** Opening TASK INPUT block **
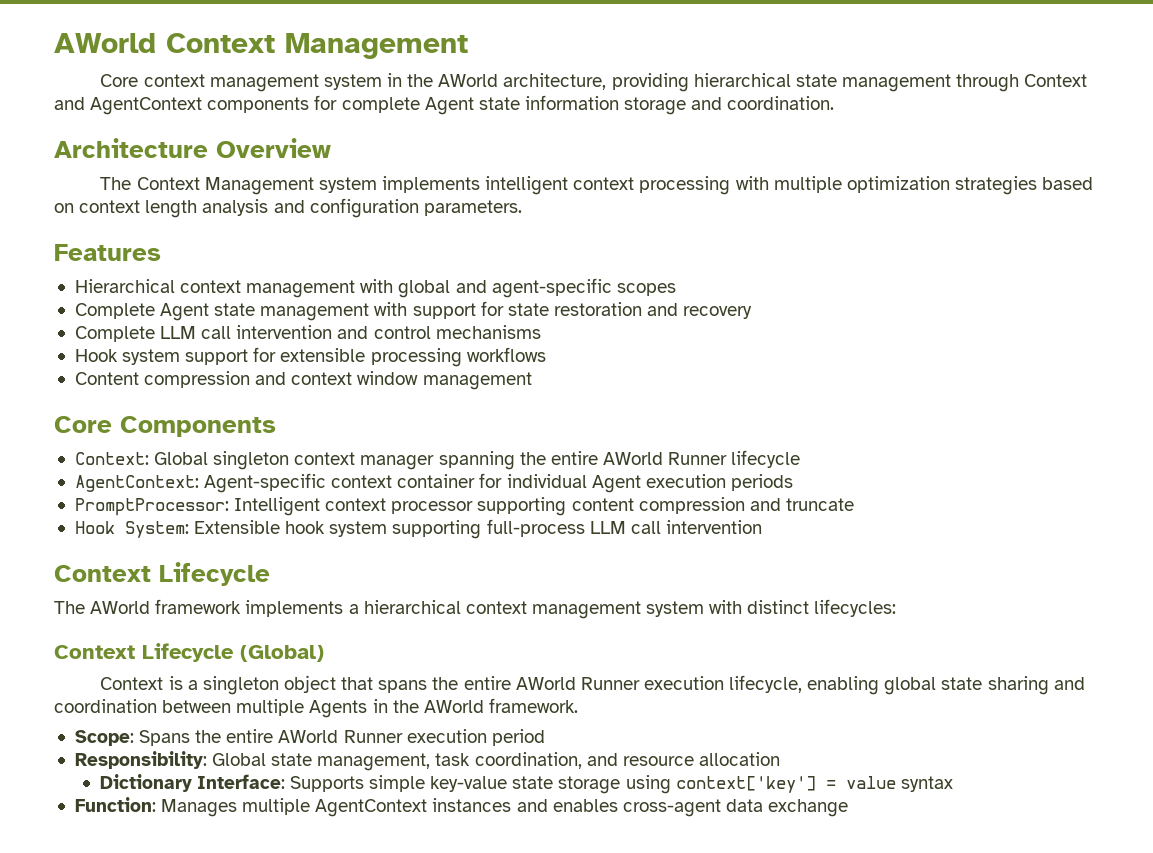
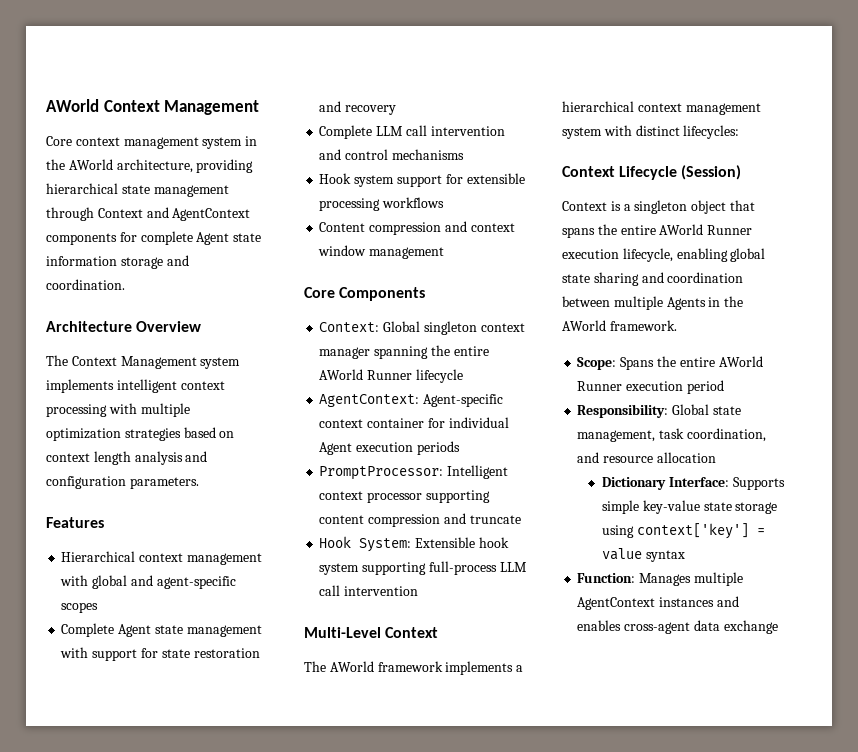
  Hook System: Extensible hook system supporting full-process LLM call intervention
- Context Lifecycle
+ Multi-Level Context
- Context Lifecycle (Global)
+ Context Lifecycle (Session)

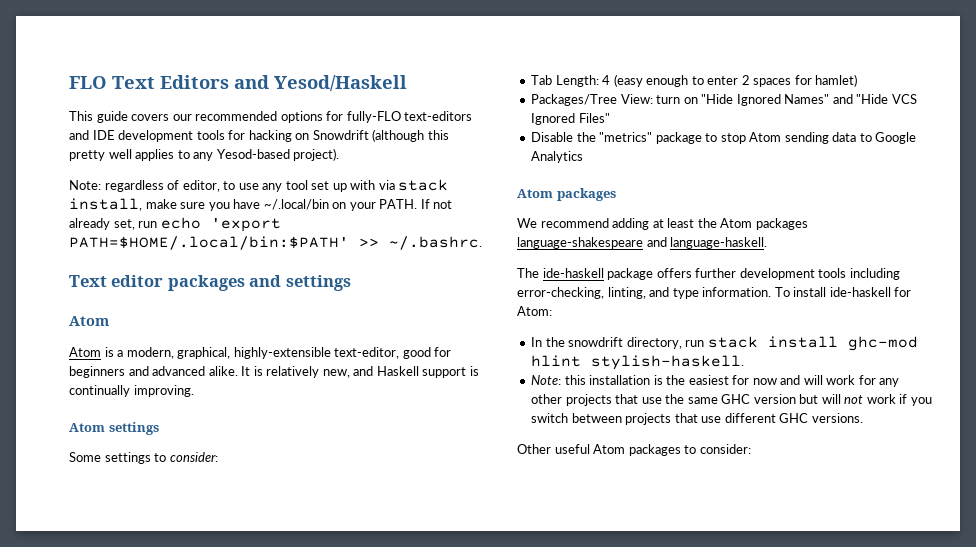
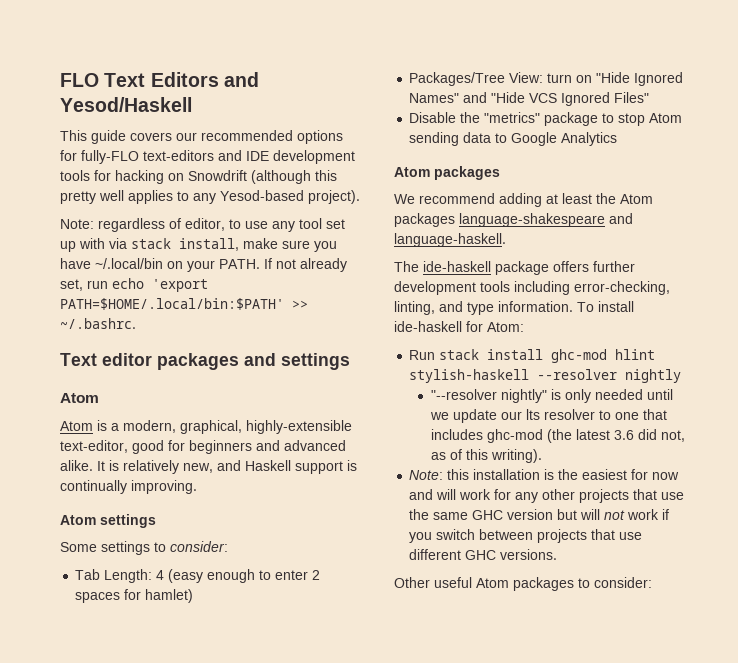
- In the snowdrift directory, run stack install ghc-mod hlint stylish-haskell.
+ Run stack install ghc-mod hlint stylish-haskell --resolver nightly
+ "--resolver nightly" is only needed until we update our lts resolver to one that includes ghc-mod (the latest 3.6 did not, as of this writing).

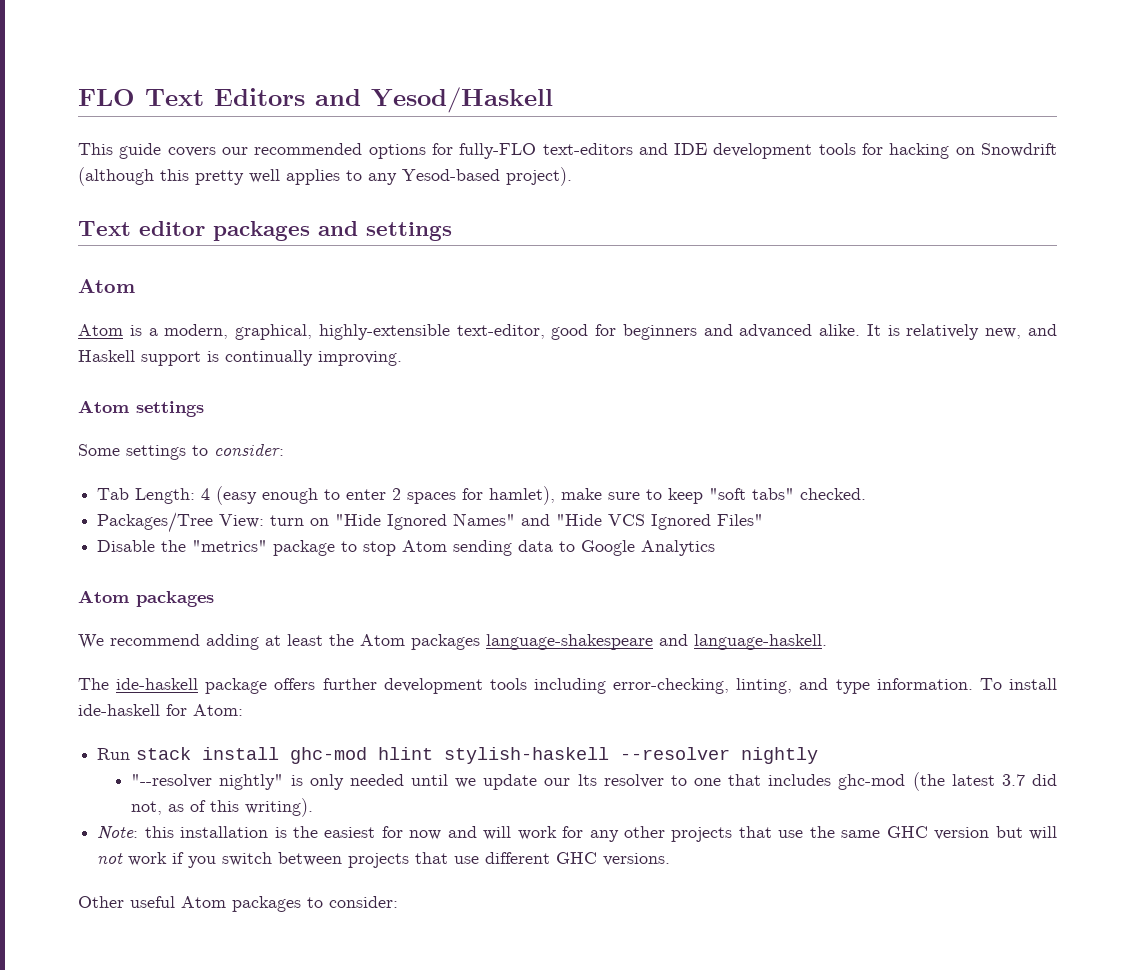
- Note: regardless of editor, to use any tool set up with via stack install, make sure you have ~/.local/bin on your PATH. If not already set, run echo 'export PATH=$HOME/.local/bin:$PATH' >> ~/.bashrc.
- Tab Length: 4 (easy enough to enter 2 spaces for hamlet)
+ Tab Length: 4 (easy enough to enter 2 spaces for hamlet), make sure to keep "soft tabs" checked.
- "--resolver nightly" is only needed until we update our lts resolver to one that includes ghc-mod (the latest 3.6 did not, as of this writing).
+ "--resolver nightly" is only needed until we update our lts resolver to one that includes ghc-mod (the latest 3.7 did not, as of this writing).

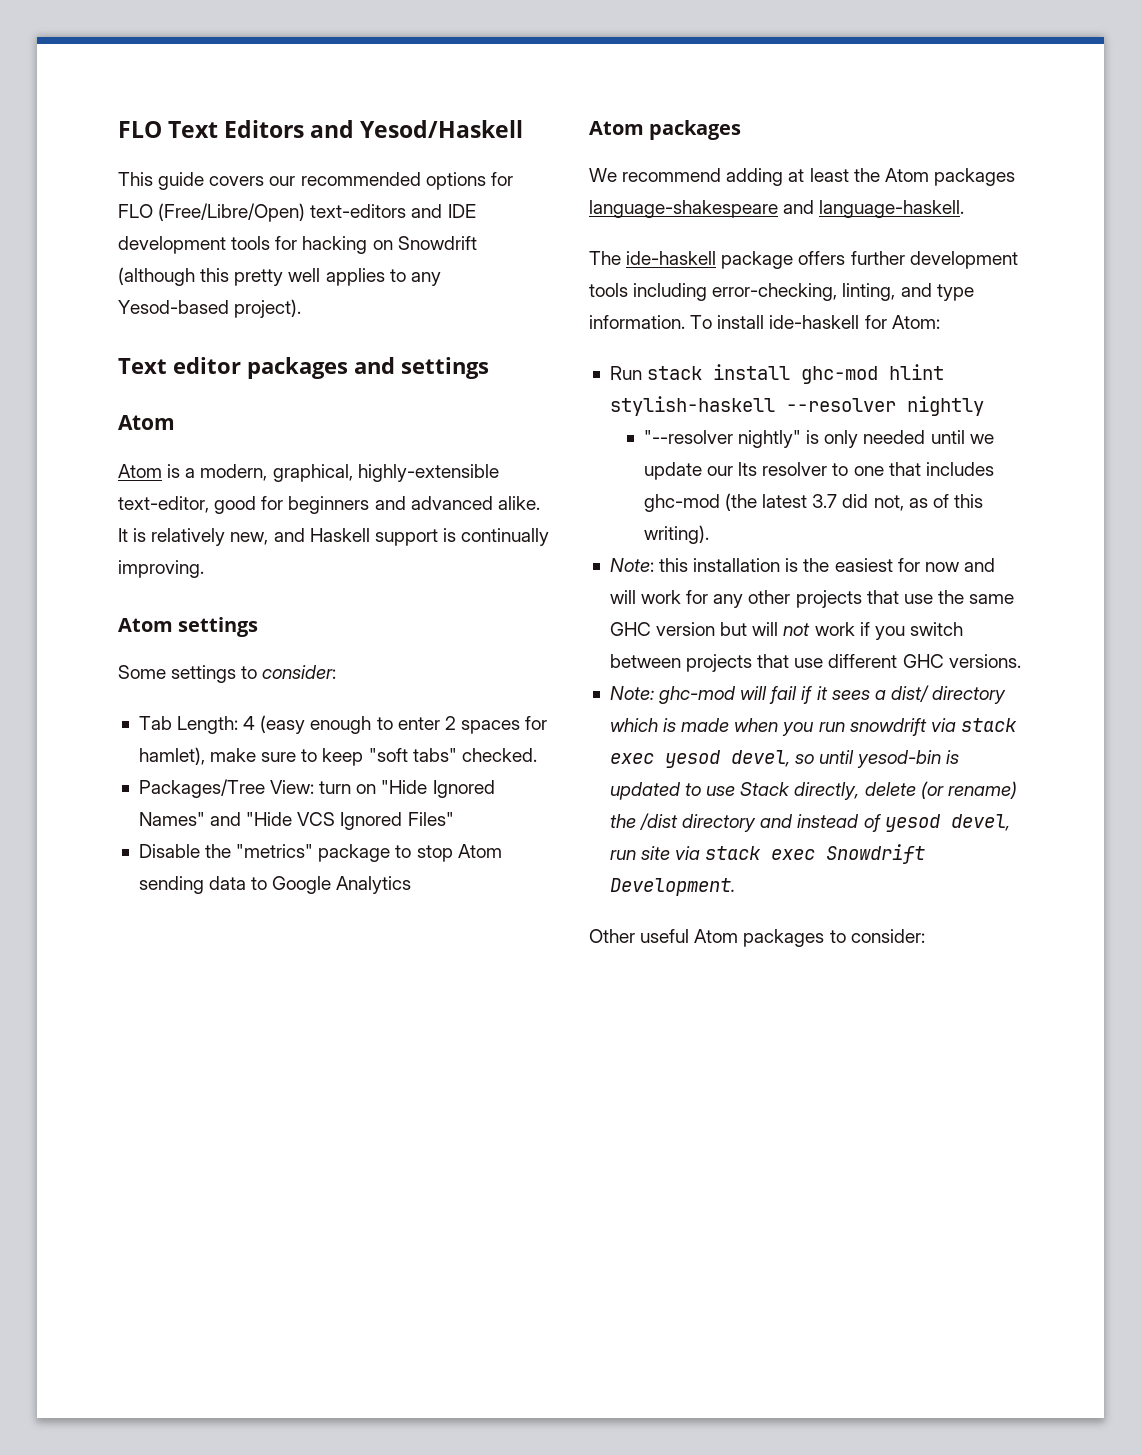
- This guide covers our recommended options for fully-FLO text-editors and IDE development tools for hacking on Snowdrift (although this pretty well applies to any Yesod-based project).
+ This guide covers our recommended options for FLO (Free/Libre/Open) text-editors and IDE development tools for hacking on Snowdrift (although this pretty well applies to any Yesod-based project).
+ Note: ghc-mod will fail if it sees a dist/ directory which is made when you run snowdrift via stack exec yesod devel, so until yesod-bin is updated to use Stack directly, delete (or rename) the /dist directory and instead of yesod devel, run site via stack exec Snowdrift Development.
** Closing TASK INPUT block **
YOUR GOAL ▸
Copy each line of the entries that includes the word "nightly".

RESPONSE AREA ▸
+ Run stack install ghc-mod hlint stylish-haskell --resolver nightly
+ "--resolver nightly" is only needed until we update our lts resolver to one that includes ghc-mod (the latest 3.6 did not, as of this writing).
- "--resolver nightly" is only needed until we update our lts resolver to one that includes ghc-mod (the latest 3.6 did not, as of this writing).
+ "--resolver nightly" is only needed until we update our lts resolver to one that includes ghc-mod (the latest 3.7 did not, as of this writing).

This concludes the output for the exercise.